*Entries supplied*
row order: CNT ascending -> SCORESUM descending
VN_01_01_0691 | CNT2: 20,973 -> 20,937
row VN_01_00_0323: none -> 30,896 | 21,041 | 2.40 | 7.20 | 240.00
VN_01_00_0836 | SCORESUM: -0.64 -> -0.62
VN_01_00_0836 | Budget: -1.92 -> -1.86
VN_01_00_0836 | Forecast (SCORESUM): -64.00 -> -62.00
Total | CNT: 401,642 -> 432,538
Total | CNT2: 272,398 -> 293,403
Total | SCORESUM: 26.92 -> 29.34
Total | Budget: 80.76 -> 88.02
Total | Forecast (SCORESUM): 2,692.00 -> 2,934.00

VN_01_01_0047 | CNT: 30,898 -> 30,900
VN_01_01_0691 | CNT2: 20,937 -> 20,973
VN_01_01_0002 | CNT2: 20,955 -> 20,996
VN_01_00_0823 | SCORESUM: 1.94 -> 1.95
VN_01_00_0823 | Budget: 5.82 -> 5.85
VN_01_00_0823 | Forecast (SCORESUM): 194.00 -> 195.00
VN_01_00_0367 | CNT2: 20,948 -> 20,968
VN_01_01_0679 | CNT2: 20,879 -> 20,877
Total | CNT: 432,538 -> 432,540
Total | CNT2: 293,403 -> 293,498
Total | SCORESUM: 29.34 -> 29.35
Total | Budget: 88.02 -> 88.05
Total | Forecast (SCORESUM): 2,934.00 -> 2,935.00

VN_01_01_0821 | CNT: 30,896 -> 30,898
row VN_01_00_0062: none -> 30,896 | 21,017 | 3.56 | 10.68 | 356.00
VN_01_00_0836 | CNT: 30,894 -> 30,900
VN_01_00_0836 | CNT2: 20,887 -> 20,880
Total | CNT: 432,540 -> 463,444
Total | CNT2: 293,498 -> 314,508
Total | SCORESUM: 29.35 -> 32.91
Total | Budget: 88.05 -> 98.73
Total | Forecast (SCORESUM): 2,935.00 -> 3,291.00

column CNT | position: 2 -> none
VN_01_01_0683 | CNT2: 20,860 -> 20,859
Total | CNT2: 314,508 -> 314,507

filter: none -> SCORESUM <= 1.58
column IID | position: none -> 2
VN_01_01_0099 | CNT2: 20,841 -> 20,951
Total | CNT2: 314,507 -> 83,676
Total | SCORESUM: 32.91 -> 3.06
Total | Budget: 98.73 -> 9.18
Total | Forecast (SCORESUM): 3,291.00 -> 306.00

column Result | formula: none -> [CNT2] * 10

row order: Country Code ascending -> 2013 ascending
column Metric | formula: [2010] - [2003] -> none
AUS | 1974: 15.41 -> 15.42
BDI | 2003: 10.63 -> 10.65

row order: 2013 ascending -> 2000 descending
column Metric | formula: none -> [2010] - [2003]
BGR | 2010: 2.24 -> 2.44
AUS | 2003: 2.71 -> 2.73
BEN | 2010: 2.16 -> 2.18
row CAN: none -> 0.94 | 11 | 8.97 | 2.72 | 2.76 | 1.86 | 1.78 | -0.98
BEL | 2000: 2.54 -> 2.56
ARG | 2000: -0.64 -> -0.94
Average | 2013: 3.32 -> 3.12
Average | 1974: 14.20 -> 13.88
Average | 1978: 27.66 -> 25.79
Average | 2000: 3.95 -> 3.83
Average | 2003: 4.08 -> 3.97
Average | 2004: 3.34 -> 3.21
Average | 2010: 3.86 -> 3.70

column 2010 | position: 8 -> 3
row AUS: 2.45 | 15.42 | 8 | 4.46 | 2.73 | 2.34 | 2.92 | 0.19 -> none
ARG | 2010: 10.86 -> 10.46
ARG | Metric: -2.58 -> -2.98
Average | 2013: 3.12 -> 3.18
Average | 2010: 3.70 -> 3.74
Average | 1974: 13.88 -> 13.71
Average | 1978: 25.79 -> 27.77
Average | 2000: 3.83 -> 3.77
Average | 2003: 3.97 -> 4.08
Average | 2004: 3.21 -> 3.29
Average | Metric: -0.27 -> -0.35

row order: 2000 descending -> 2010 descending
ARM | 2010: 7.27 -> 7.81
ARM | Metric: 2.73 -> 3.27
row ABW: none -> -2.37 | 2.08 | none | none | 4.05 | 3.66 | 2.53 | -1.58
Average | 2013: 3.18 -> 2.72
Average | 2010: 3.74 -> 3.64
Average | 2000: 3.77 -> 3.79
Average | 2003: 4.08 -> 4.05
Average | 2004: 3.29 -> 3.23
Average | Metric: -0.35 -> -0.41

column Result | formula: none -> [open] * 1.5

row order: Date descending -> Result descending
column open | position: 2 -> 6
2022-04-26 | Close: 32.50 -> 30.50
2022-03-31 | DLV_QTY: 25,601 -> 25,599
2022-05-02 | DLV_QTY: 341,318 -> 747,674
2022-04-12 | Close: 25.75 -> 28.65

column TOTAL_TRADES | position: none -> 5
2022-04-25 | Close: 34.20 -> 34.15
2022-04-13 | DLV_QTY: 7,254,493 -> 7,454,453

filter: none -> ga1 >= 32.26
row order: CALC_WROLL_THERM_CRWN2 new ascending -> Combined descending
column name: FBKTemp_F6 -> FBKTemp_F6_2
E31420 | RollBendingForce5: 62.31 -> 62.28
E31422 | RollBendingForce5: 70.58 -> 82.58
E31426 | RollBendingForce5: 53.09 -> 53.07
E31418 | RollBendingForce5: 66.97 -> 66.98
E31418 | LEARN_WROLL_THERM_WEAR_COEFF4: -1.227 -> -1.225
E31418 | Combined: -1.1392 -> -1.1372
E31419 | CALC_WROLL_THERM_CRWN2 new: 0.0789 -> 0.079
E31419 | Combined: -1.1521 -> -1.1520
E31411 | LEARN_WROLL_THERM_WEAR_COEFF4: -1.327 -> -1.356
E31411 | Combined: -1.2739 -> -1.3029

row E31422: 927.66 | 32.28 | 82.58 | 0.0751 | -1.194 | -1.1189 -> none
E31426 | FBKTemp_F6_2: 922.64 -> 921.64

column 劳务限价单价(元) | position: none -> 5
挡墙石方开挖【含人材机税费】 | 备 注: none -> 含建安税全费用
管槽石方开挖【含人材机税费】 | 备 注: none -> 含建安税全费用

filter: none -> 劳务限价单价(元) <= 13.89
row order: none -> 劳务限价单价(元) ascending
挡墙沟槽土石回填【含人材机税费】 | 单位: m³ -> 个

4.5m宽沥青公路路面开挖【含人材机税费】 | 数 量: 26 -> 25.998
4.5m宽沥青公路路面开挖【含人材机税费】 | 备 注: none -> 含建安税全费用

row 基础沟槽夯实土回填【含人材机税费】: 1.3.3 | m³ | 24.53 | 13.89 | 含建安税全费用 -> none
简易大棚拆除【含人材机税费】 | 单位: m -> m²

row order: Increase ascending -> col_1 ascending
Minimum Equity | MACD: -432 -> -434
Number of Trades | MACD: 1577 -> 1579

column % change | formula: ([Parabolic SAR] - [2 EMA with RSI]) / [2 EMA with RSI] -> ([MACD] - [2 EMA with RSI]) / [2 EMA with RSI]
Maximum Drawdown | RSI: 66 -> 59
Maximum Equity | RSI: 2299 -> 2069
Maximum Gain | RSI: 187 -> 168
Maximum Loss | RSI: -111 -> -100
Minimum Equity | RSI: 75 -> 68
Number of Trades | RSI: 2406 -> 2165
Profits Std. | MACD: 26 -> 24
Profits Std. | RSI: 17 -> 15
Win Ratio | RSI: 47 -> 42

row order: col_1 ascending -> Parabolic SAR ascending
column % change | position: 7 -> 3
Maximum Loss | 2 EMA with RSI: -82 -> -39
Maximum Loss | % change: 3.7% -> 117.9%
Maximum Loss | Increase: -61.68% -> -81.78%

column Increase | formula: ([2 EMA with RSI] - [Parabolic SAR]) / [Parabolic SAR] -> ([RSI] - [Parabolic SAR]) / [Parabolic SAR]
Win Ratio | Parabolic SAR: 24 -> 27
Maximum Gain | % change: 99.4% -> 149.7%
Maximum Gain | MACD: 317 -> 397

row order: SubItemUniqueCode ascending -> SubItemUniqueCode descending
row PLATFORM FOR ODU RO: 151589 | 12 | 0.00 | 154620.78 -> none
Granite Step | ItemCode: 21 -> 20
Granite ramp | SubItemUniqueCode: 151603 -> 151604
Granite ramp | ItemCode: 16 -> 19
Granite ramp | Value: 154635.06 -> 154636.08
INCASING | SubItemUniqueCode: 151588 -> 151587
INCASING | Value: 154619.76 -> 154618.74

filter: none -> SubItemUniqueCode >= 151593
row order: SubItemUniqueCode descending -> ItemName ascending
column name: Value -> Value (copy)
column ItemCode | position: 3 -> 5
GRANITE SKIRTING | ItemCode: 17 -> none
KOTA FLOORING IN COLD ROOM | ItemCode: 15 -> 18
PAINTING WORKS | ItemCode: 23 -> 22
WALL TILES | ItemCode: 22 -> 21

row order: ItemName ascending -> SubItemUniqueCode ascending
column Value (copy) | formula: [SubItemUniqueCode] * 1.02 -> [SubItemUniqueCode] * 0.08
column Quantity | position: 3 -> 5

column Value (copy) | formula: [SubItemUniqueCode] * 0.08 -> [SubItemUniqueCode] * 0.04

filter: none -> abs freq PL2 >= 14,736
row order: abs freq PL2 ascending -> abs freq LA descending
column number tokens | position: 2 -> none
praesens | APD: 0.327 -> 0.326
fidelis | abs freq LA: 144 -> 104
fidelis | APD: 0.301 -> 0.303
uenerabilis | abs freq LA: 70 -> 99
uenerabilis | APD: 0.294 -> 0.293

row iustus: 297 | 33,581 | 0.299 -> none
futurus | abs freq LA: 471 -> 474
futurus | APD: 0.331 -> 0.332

*Problem to work on*
In the records above, find every line that contains the word "position" and copy it.

*Exercise result*
column CNT | position: 2 -> none
column IID | position: none -> 2
column 2010 | position: 8 -> 3
column open | position: 2 -> 6
column TOTAL_TRADES | position: none -> 5
column 劳务限价单价(元) | position: none -> 5
column % change | position: 7 -> 3
column ItemCode | position: 3 -> 5
column Quantity | position: 3 -> 5
column number tokens | position: 2 -> none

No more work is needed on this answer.